Follow-up: Qwen3.5-35B-A3B — 7 community-requested experiments on RTX 5080 16GB
Community-driven tests on RTX 5080 reveal 7% speed gains and expose quantization pitfalls with hard data.
An independent benchmarker has published a comprehensive follow-up analysis of the Qwen3.5-35B-A3B model, running seven specific experiments requested by the community after initial performance tests. Using an RTX 5080 16GB GPU and llama.cpp, the tests focused on quantization quality and speed for this Mixture-of-Experts model with ~3B active parameters per token. The headline result confirms that using q8_0 quantization for the Key-Value (KV) cache is a 'free lunch,' providing significant throughput gains of 12-38% with no measurable degradation in perplexity (PPL) on 512-token contexts. The analysis also solidifies Q4_K_M as the top-performing general quantization method.
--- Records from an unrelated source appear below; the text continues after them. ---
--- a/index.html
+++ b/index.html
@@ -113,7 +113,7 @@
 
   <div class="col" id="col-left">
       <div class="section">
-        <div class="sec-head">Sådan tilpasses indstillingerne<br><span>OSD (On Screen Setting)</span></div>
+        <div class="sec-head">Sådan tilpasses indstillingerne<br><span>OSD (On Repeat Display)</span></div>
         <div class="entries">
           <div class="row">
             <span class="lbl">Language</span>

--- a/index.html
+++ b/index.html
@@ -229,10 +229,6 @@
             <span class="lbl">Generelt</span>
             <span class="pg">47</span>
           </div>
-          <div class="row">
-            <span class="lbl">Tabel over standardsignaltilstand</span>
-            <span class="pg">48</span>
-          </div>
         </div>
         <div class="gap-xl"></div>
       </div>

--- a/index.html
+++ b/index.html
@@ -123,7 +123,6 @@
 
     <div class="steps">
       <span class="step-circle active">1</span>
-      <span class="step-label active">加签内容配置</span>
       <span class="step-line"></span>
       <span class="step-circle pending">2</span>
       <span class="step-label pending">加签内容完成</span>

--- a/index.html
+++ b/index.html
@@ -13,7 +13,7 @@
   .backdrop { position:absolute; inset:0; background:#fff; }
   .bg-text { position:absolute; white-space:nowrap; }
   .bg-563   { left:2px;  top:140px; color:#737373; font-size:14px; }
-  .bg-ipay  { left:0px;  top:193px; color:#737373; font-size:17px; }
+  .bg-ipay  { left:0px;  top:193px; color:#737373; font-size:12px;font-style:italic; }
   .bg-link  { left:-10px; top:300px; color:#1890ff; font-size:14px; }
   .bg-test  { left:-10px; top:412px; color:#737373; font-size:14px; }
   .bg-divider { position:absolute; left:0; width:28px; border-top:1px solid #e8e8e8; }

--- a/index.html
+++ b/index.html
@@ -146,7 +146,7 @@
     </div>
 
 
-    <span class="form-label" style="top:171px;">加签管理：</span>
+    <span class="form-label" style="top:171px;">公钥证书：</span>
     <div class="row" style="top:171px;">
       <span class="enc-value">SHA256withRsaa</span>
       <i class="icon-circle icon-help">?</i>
The technical deep dive employed KL Divergence (KLD) to validate PPL findings, revealing that the UD-Q4_K_XL quantization is 3.9x worse than Q4_K_M by mean KLD and preserves the correct top-1 token only 86.2% of the time. The researcher also tested a '--fit' flag configuration that achieved 74.7 tokens/second, a 7% speed increase over the original setup. For practitioners, the updated launch command and data provide a clear roadmap for deploying Qwen3.5-35B-A3B efficiently, though a caveat remains about potential q8_0 degradation at extremely long contexts (40-100k tokens).
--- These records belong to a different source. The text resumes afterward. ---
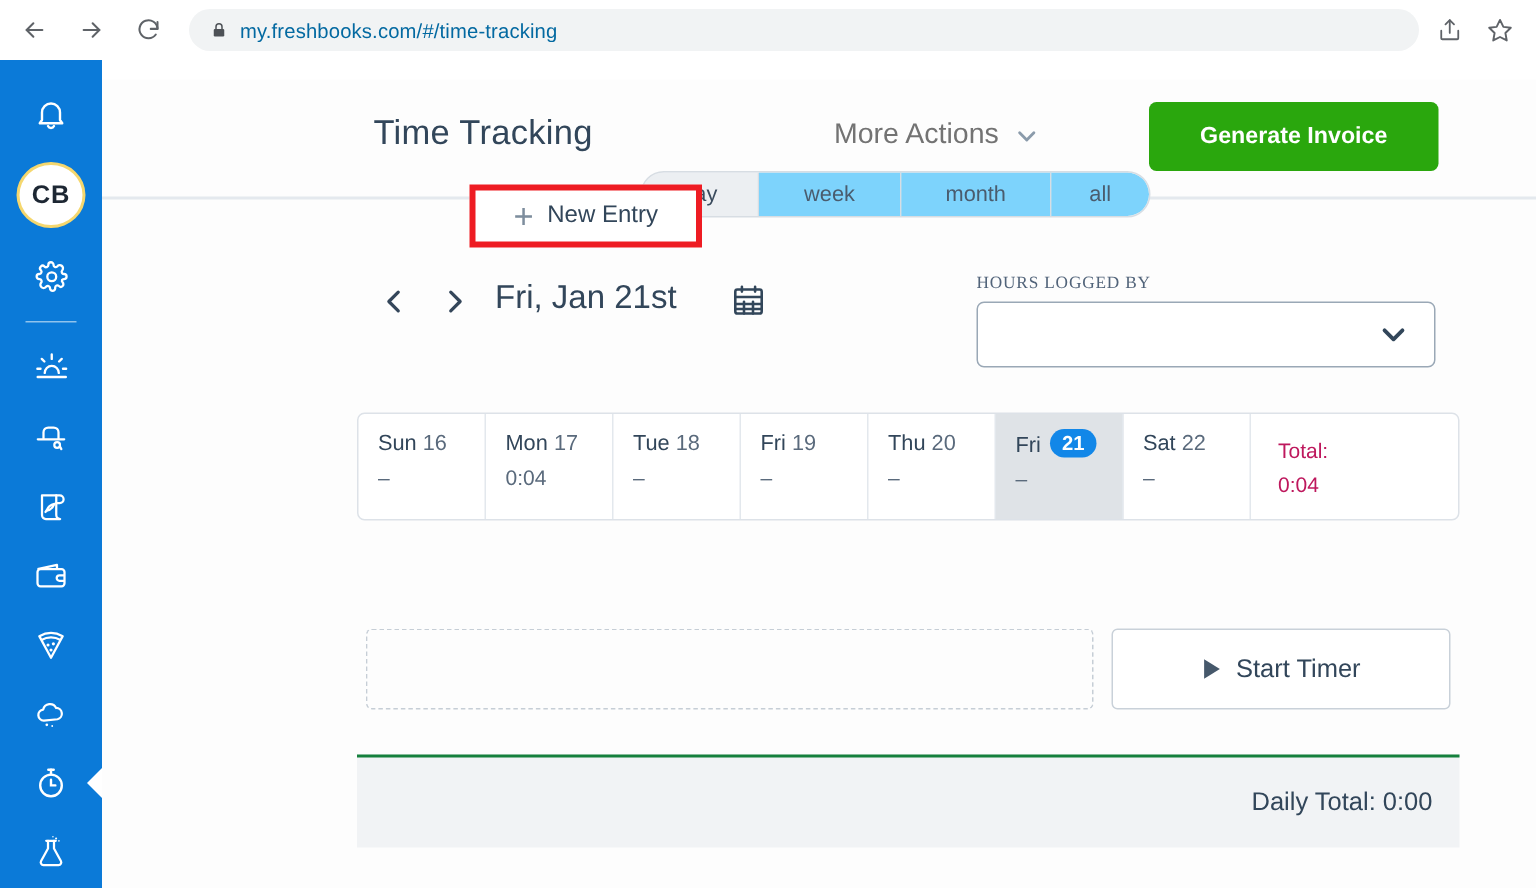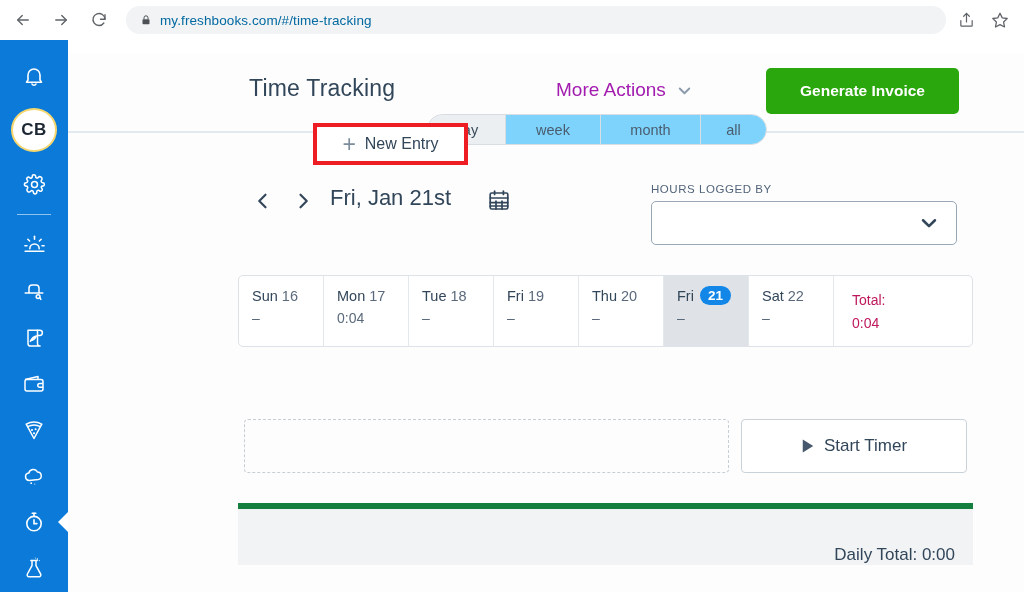--- a/index.html
+++ b/index.html
@@ -81,7 +81,7 @@
   }
   .more-actions {
     position: absolute; left: 488px; top: 26px;
-    font-size: 19px; color: #a21caf;
+    font-size: 19px; color: #737373;
     display: flex; align-items: center; gap: 9px;
   }
   .more-actions .chev { display: flex; align-items: center; color: #8b9bab; }

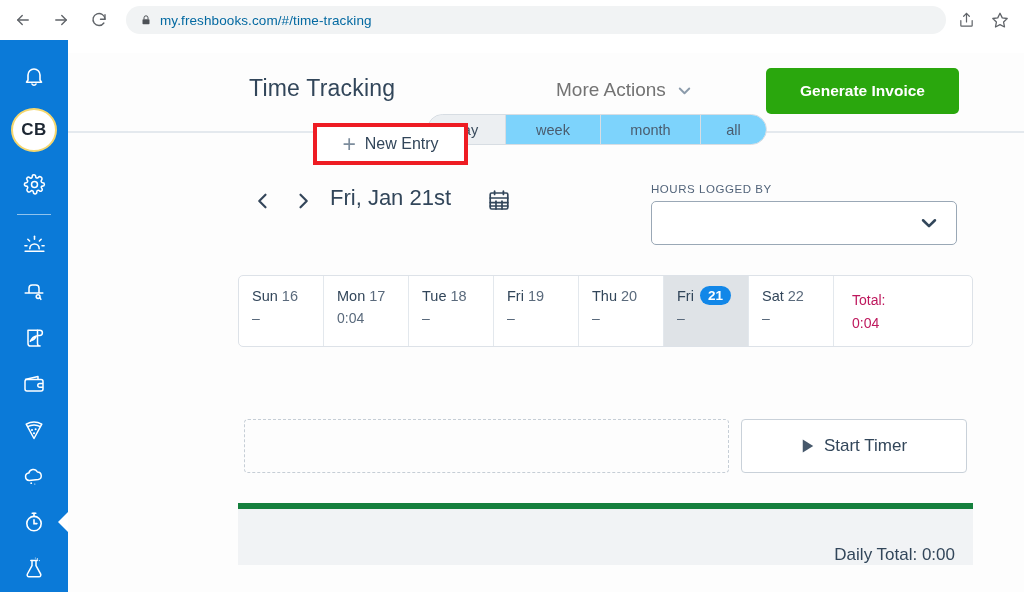--- a/index.html
+++ b/index.html
@@ -129,7 +129,7 @@
   .cal-icon { position: absolute; left: 419px; top: 16px; color: #32465a; cursor: pointer; }
 
   .hours-logged {
-    position: absolute; left: 583px; top: 12px; width: 308px;
+    position: absolute; left: 583px; top: 12px; width: 308px; font-family: Liberation Serif, serif;
   }
   .hl-label {
     font-size: 11.5px; color: #52647a; letter-spacing: 0.55px;

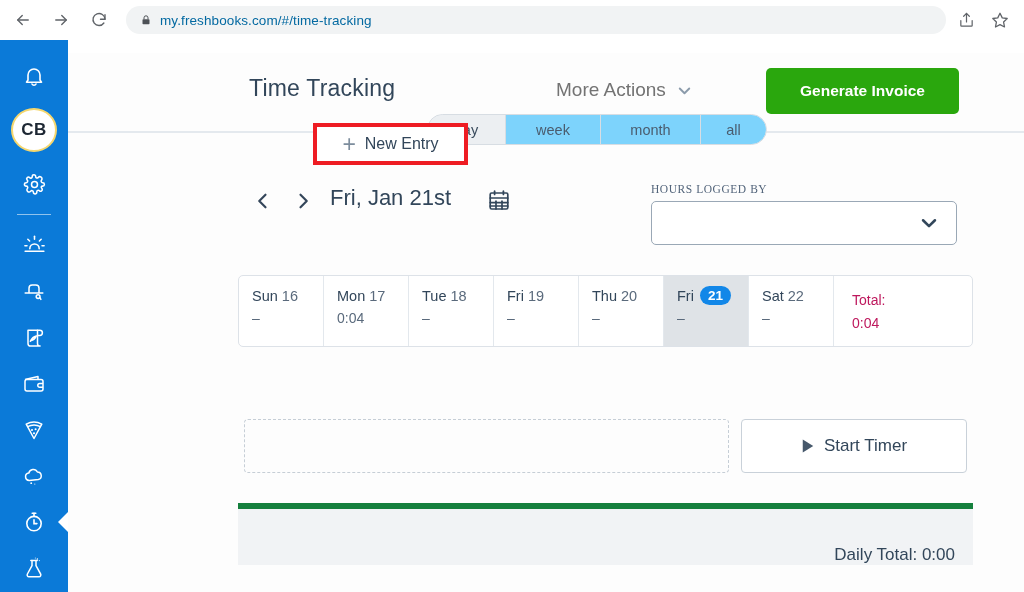--- a/index.html
+++ b/index.html
@@ -211,8 +211,8 @@
   .daily-total {
     position: absolute; left: 170px; top: 450px;
     width: 735px; height: 62px;
-    background: #f1f3f5; border-top: 6px solid #15803d;
-    display: flex; align-items: flex-end; justify-content: flex-end;
+    background: #f1f3f5; border-top: 2px solid #15803d;
+    display: flex; align-items: center; justify-content: flex-end;
     padding-right: 18px;
   }
   .dt-text { font-size: 17px; color: #32465a; }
- KV cache quantization to q8_0 confirmed as a 'free lunch,' offering 12-38% throughput boost with <0.4% PPL change.
- KL Divergence analysis shows UD-Q4_K_XL quantization is 3.9x worse than Q4_K_M, correctly preserving the top token only 86.2% of the time.
- Optimized configuration with '--fit' flag hits 74.7 tok/s on RTX 5080, a 7% speed increase over baseline settings.
Why It Matters
Provides data-driven optimization guidelines for running large MoE models efficiently, directly impacting deployment speed and cost for developers.